An ambush on a bus in Kenya left 28 people dead, as gunmen suspected to be part of the Somali militant group al-Shabab targeted non-Muslims, in a gruesome incident early on Saturday.
The gunmen ambushed the bus in Mandera county near the Somali border in the north-east part of the country, and killed 28 non-Muslims after profiling.
"More than 100 armed men stopped the Nairobi-bound bus and ordered everyone out at around 5.30 am", Mandera Deputy County Commissioner Elvis Korir was quoted saying by Xinhua, IANS reported.
The attackers took the bus off the road and singled out non-Muslims among the 60 passengers and killed them, BBC reported.
"Bandits ambushed a bus from Mandera that was heading to Nairobi at dawn and killed 28 passengers of the 60 that were in the bus," the ministry of Interior said in its statement on Twitter.
"We were told that 100 armed men stopped the bus just after it left Arabia area and all the passengers were asked to come down and divided into two groups of Somalis and non-Somalis," Korir said, adding the non-Somalis were sprayed with bullets.

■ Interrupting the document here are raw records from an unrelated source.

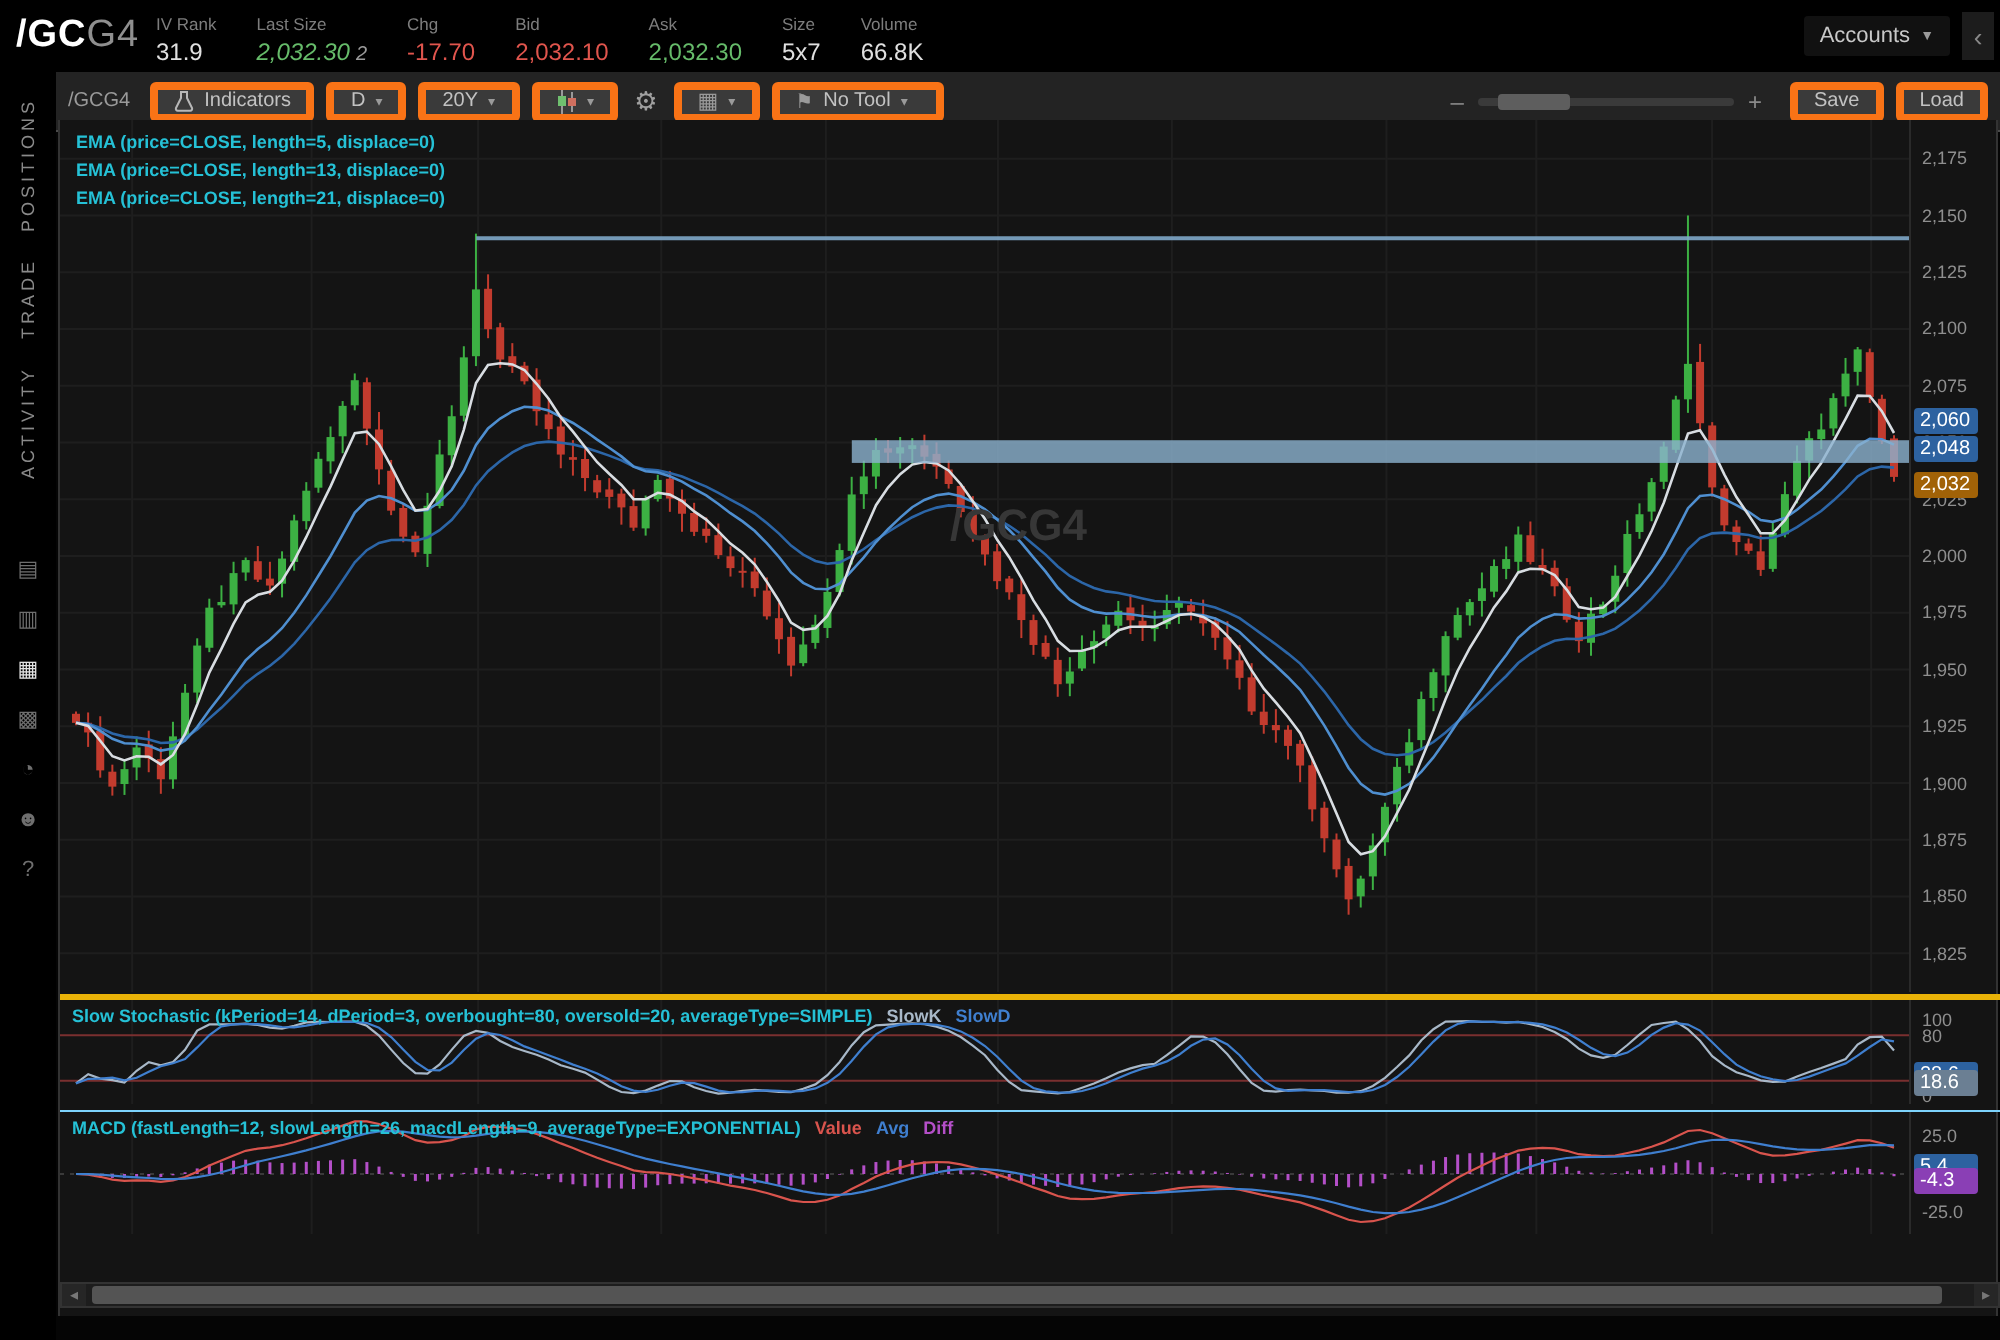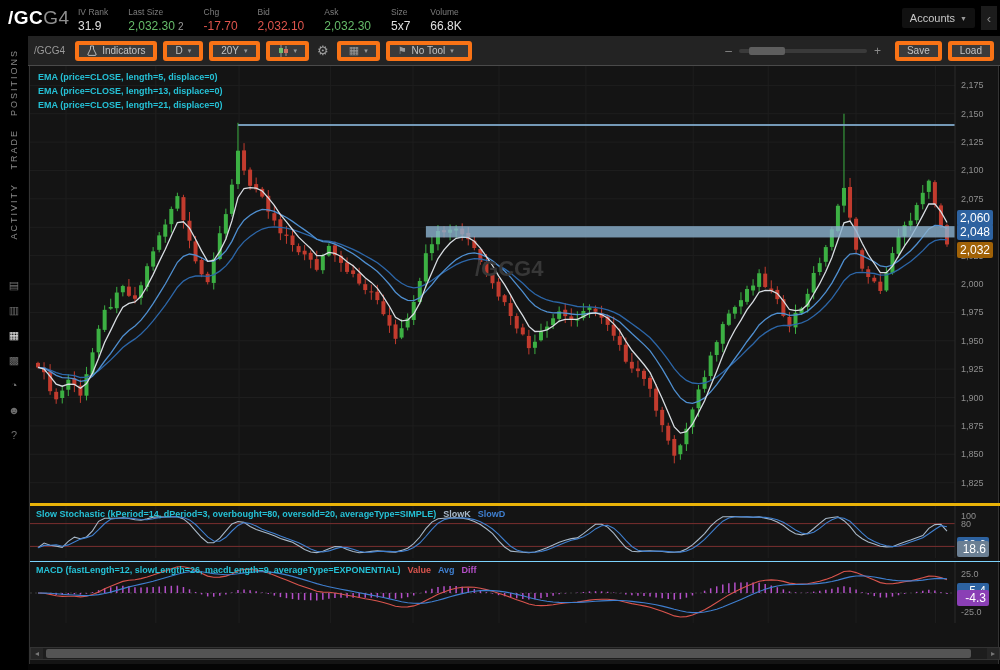--- a/index.html
+++ b/index.html
@@ -72,7 +72,7 @@
       </div>
       <div class="stat">
         <span class="lb">Last Size</span>
-        <span class="val" style="color: rgb(102, 187, 106);">2,032.30<span class="sfx">2</span></span>
+        <span class="val" style="color: rgb(102, 187, 106); font-style: italic;">2,032.30<span class="sfx">2</span></span>
       </div>
       <div class="stat">
         <span class="lb">Chg</span>

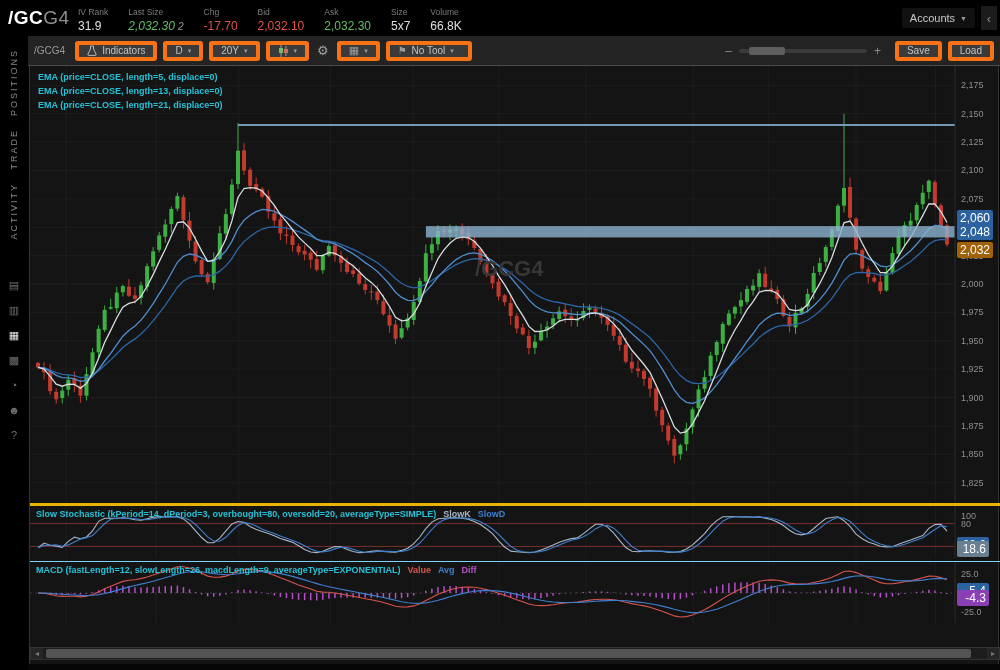--- a/index.html
+++ b/index.html
@@ -38,7 +38,7 @@
   .zthumb{position:absolute;left:10px;top:-2px;width:36px;height:8px;background:#5e5e5e;border-radius:2px;cursor:pointer;}
 
   
-  .chartwrap{position:absolute;top:30px;left:1px;width:970px;height:598px;background:#141414;border-left:1px solid #333;border-right:1px solid #333;padding-left:34px;}
+  .chartwrap{position:absolute;top:24px;left:1px;width:970px;height:598px;background:#141414;border-left:1px solid #333;border-right:1px solid #333;padding-left:34px;}
   .panel{position:absolute;left:0;width:970px;overflow:hidden;}
   #pricePanel{top:0;height:436px;}
   #stochPanel{top:437px;height:55px;border-top:3px solid #eab308;}

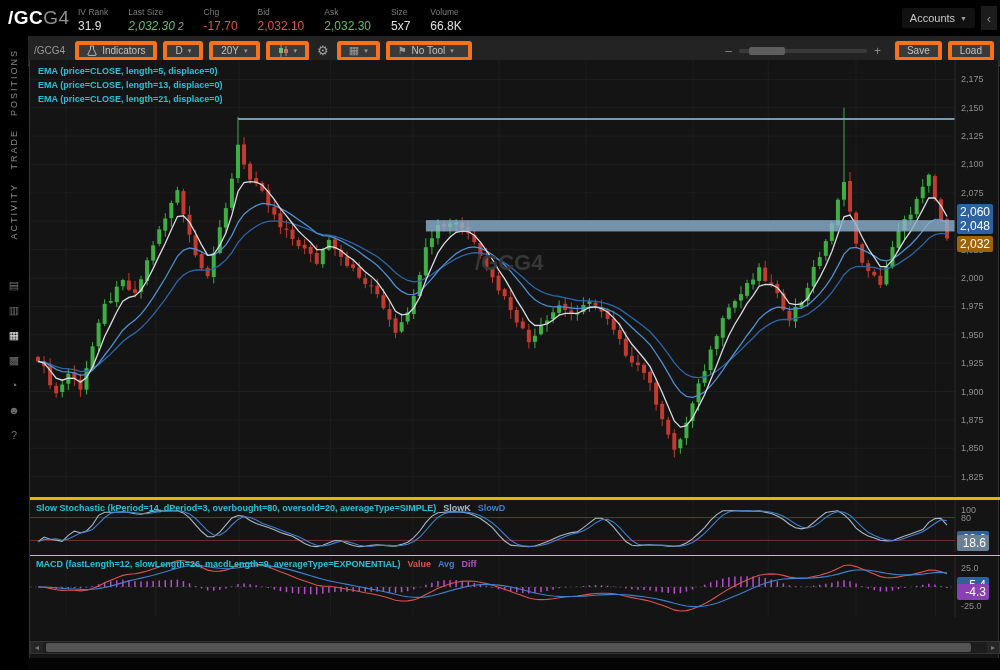--- a/index.html
+++ b/index.html
@@ -50,7 +50,7 @@
   .phead .hdr{color:#25c1d6;}
   .phead span{margin-right:7px;}
   .ytick{position:absolute;left:931px;font-size:9px;color:#8f8f8f;z-index:2;}
-  .bubble{position:absolute;left:927px;min-width:32px;padding:1px 3px;font-size:12px;color:#fff;text-align:right;border-radius:2px;z-index:4;}
+  .bubble{position:absolute;left:927px;min-width:32px;padding:1px 3px;font-size:10px;color:#fff;text-align:left;border-radius:2px;z-index:4;}
   .xaxis{position:absolute;top:558px;left:0;width:970px;height:20px;}
   .xlabel{position:absolute;top:5px;font-size:9px;color:#9a9a9a;font-weight:bold;transform:translateX(-50%);white-space:nowrap;}
   .xlabel.hl{color:#dcdcdc;}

The racial profiling of the passengers seemed chillingly similar to the process adopted by the Islamic State in its territory, as one official reportedly told Kenya's Daily Nation newspaper that the passengers were asked to read out verses of the Quran, and the attackers killed those who failed.
Violence along Kenya's border with Somalia has displaced hundreds of people.